Station: [7] Women's work
Many strong men were out and about in the Königshain granite quarries. But that doesn't mean that no women worked here. They were responsible for the kitchen and canteen or took care of the office work. But! There were also women who went into the quarries or worked the stones directly. Sometimes they were very young girls, just 16, or older women who came here every day at the age of 70. Unlike their male colleagues, they had no vocational training. That's why they were used for simple unskilled work: they used long hammers to break the stone waste into gravel, they polished stones or pushed the lorries in which the granite was brought down to the quarries. This was at least as strenuous as the men's work. But because women had no training, they were not covered by health insurance. So they had to see for themselves how they dealt with injuries or stayed reasonably healthy.
I just don't understand it. Why were working human women worse off than men for so long? We foxes don't know that. Because if the vixens are sick or dead afterwards - that doesn't make any sense at all...

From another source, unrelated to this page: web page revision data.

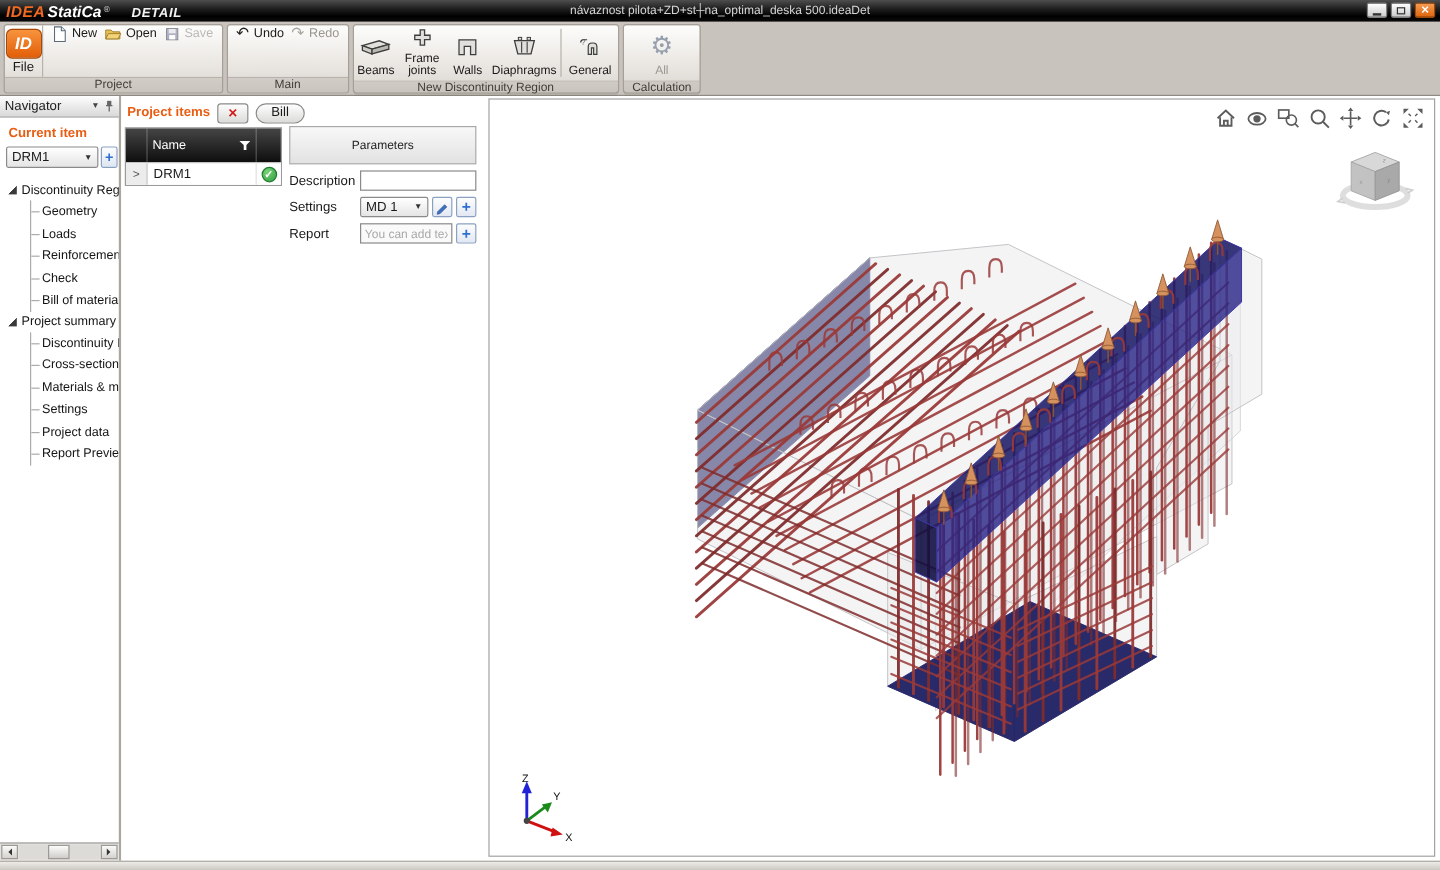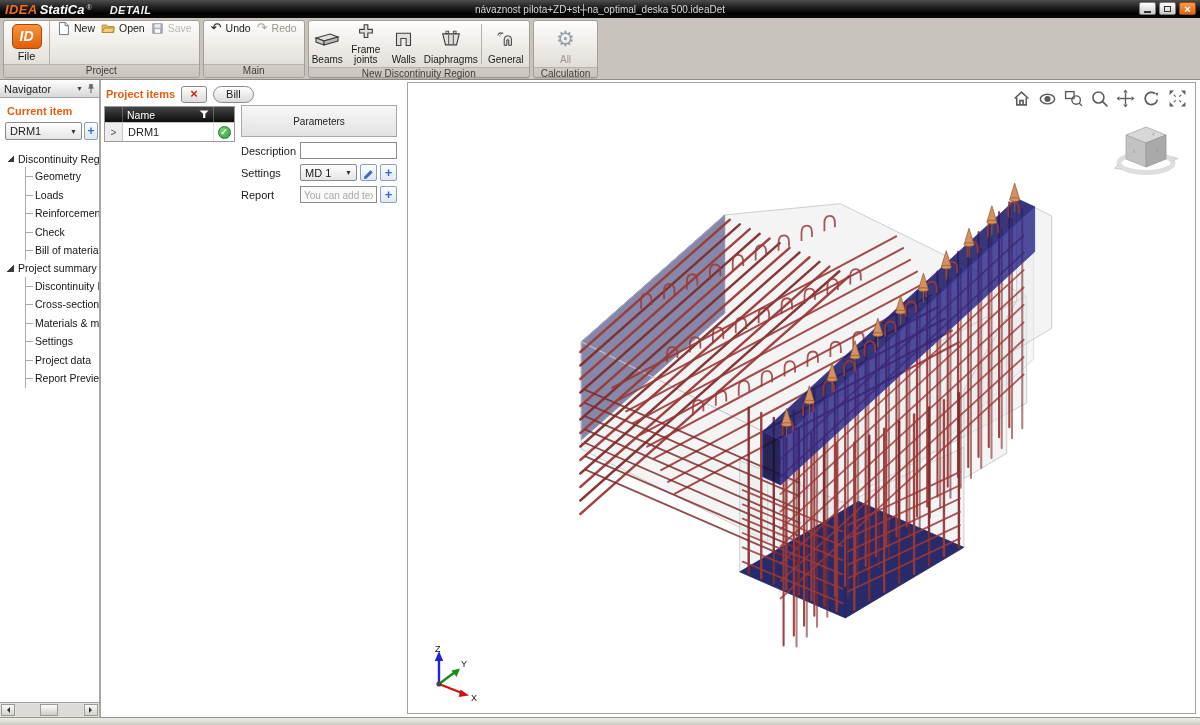--- a/index.html
+++ b/index.html
@@ -25,7 +25,7 @@
   .rgroup{background:linear-gradient(#fdfdfc,#e8e4df 65%,#d8d4ce);border:1px solid #a59f97;border-radius:3px;display:flex;flex-direction:column;}
   .rgroup-body{flex:1;display:flex;align-items:stretch;}
   .rgroup-label{height:13px;font-size:10px;color:#413e39;text-align:center;border-top:1px solid #b7b2aa;background:rgba(110,105,95,.14);line-height:12px;padding:0 7px;border-radius:0 0 3px 3px;white-space:nowrap;}
-  .file-btn{width:46px;display:flex;flex-direction:column;align-items:center;justify-content:center;gap:1px;border-right:1px solid #b7b2aa;padding:2px 4px;cursor:pointer;}
+  .file-btn{width:32px;display:flex;flex-direction:column;align-items:center;justify-content:center;gap:1px;border-right:1px solid #b7b2aa;padding:2px 4px;cursor:pointer;}
   .file-logo{width:30px;height:25px;background:linear-gradient(#f8933e,#e25e07);border:1px solid #a84605;border-radius:5px;color:#fff;font-style:italic;font-weight:bold;font-size:14px;display:flex;align-items:center;justify-content:center;}
   .small-stack{display:flex;flex-direction:row;justify-content:center;gap:2px;padding:0 5px;}
   .small-btn{display:flex;align-items:center;gap:4px;font-size:10.5px;height:14px;padding:0 2px;cursor:pointer;white-space:nowrap;}

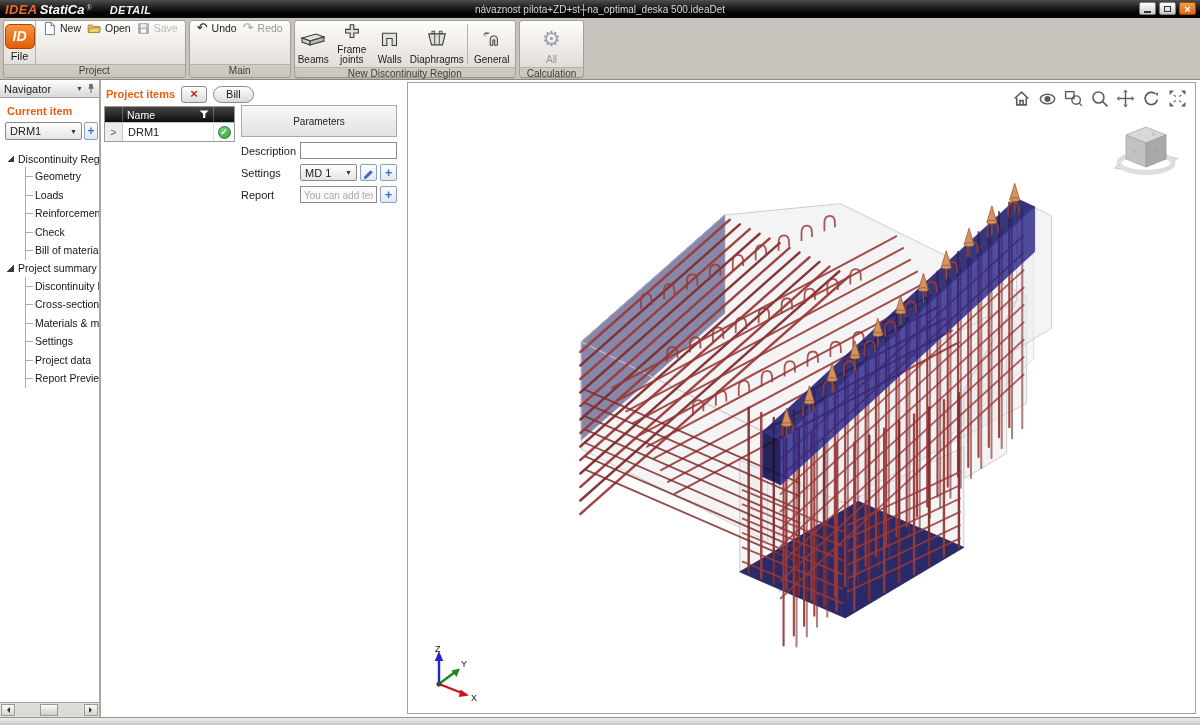--- a/index.html
+++ b/index.html
@@ -73,7 +73,7 @@
   .del-btn{width:26px;border-radius:3px;color:#cf1d1d;font-weight:bold;font-size:13px;line-height:12px;}
   .copy-btn{padding:0 12px;border-radius:9px;}
   .pi-table{width:131px;margin-top:2px;border:1px solid #9a9a9a;}
-  .pt-header{display:flex;height:15px;background:linear-gradient(#454545,#0e0e0e);color:#fff;align-items:center;}
+  .pt-header{display:flex;height:28px;background:linear-gradient(#454545,#0e0e0e);color:#fff;align-items:center;}
   .pt-c1{width:18px;height:100%;border-right:1px solid rgba(255,255,255,.25);}
   .pt-c2{flex:1;display:flex;align-items:center;padding:0 4px;font-size:10.5px;}
   .pt-c2 .funnel{margin-left:auto;}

Women were allowed to go home at lunchtime on the long working days, which often lasted 12 hours in summer. Not to take a break, but to do the housework. Since 1891, certain protective measures were in place for women, after which they were not allowed to be used for the physically heaviest work in the quarry or for transportation. However, exceptions were granted time and again. And during the war, when more and more men had to go to the front, the work was left to them anyway. It was only when the hard physical labor was largely performed by machines that women were offered better positions, for example as so-called “turners”. This was a typical job in quarries from the middle of the 20th century onwards, as the smooth operation of crane systems required these women and men to make sure that the path for the trolleys hovering over the heads of the workers in the quarries was clear and that no one could be injured.